Instructions for the task: Below are some entries. Transcribe the lines from the one holding "[673,193,709,208] [43,221,270,240] built" to the one holding "[283,258,349,274] munging, ->", inclusive, but not the pictures among them.

(Before and after images)
--
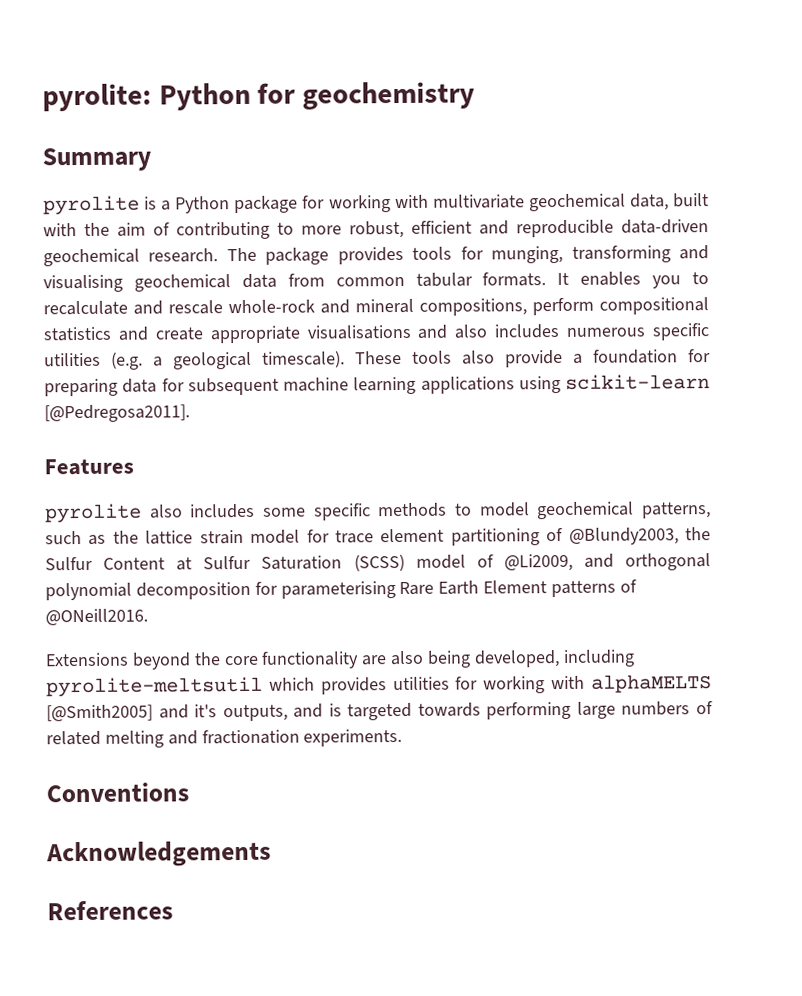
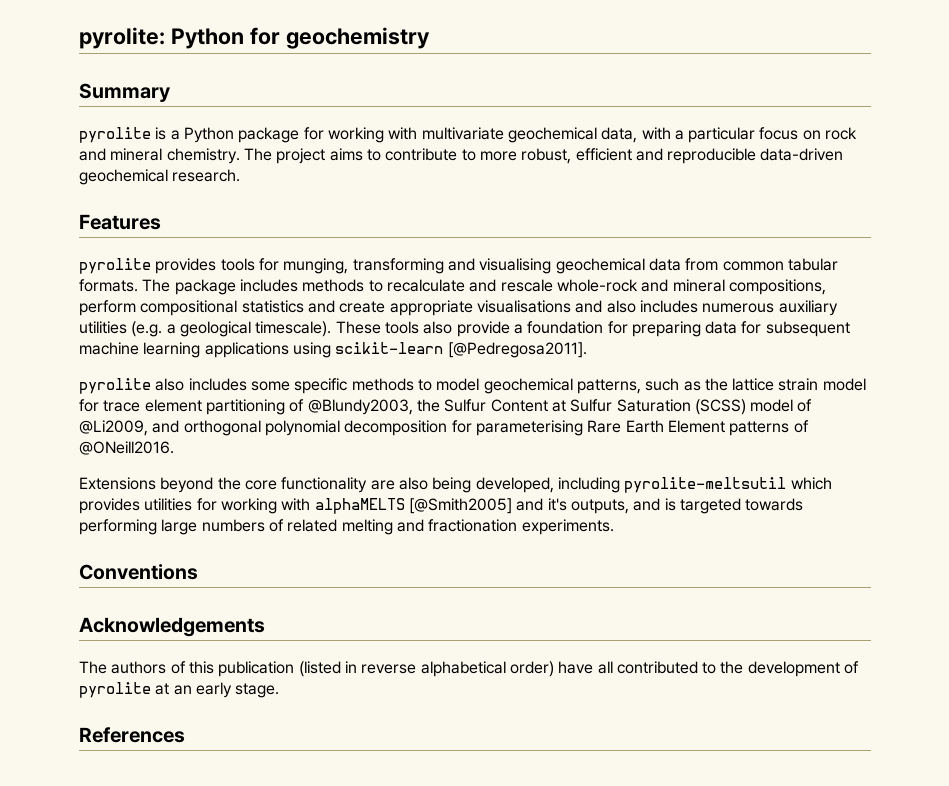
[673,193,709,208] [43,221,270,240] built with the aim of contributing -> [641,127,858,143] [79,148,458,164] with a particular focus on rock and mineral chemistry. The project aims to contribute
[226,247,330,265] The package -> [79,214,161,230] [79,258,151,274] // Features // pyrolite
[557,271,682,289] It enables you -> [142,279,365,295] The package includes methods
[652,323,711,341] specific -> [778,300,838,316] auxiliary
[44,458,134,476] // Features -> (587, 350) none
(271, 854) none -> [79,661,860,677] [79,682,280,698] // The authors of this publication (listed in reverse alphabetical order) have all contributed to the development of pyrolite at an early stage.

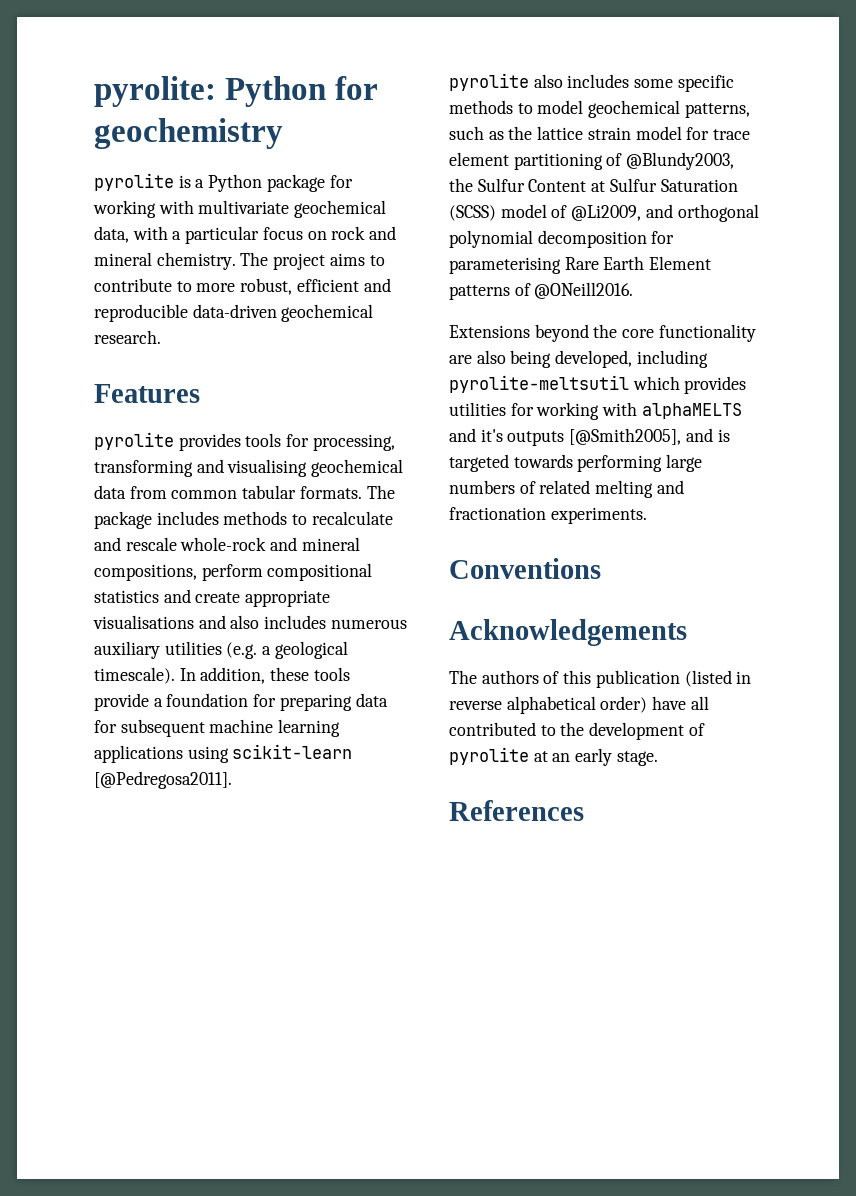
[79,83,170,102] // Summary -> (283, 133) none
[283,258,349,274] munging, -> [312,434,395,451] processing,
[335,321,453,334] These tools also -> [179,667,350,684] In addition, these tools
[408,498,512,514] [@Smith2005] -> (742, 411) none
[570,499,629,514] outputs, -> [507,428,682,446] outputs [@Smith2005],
--
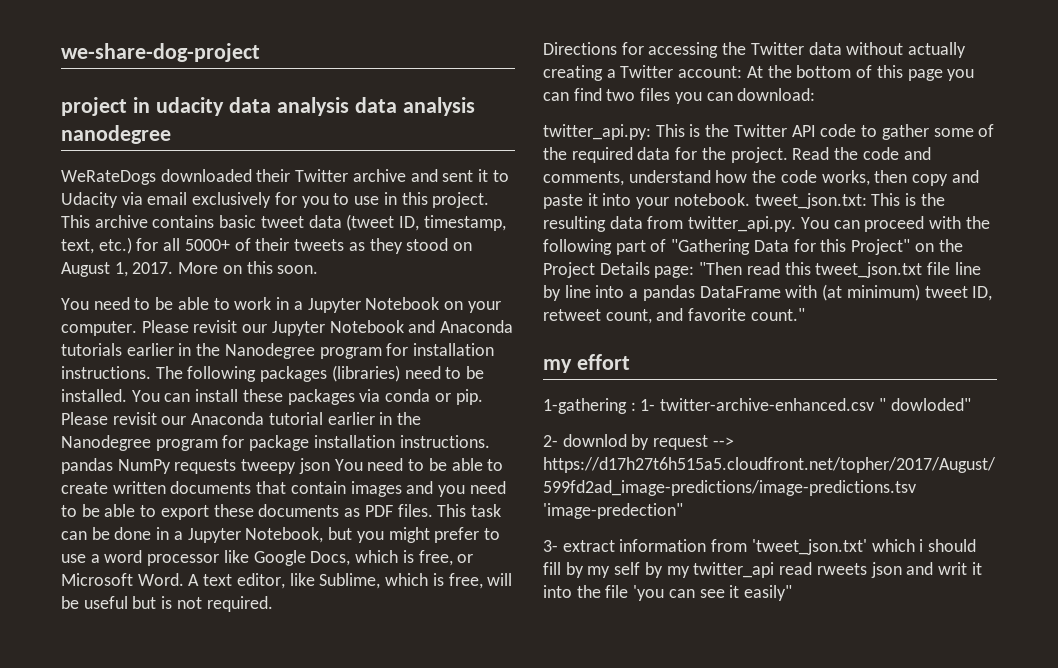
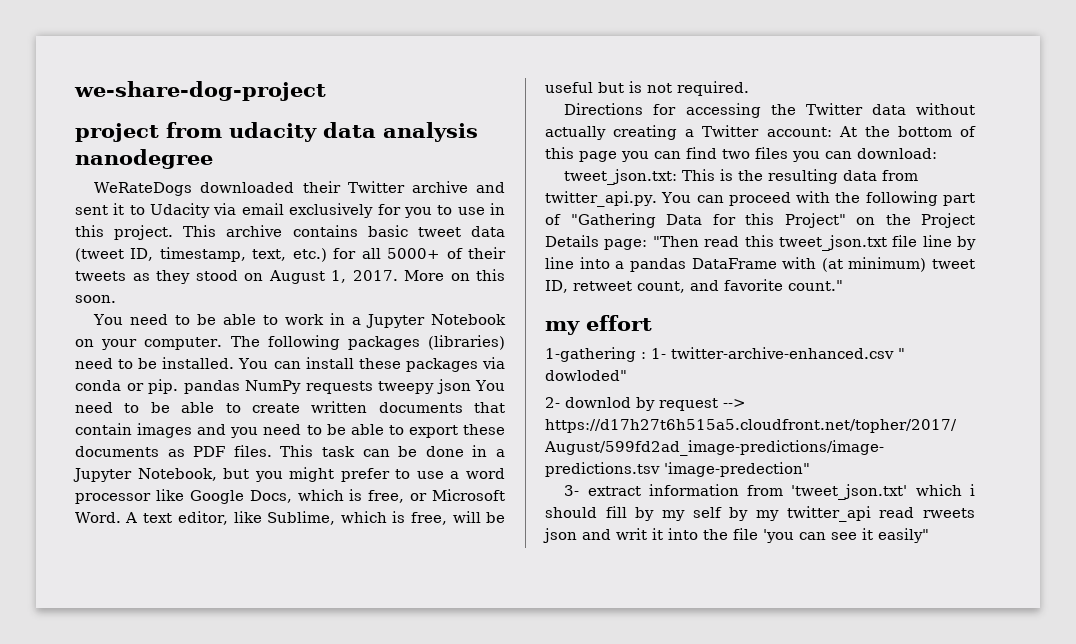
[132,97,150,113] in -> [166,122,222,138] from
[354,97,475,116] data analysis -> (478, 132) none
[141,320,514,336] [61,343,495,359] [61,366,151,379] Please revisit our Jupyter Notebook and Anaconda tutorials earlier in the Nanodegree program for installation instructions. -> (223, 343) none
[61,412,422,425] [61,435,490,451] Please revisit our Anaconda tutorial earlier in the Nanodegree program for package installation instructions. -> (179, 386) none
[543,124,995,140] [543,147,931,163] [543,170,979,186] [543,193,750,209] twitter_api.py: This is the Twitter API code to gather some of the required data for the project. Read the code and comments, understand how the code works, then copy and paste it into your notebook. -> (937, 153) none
--
Problem solution:
[673,193,709,208] [43,221,270,240] built with the aim of contributing -> [641,127,858,143] [79,148,458,164] with a particular focus on rock and mineral chemistry. The project aims to contribute
[226,247,330,265] The package -> [79,214,161,230] [79,258,151,274] // Features // pyrolite
[557,271,682,289] It enables you -> [142,279,365,295] The package includes methods
[652,323,711,341] specific -> [778,300,838,316] auxiliary
[44,458,134,476] // Features -> (587, 350) none
(271, 854) none -> [79,661,860,677] [79,682,280,698] // The authors of this publication (listed in reverse alphabetical order) have all contributed to the development of pyrolite at an early stage.

[79,83,170,102] // Summary -> (283, 133) none
[283,258,349,274] munging, -> [312,434,395,451] processing,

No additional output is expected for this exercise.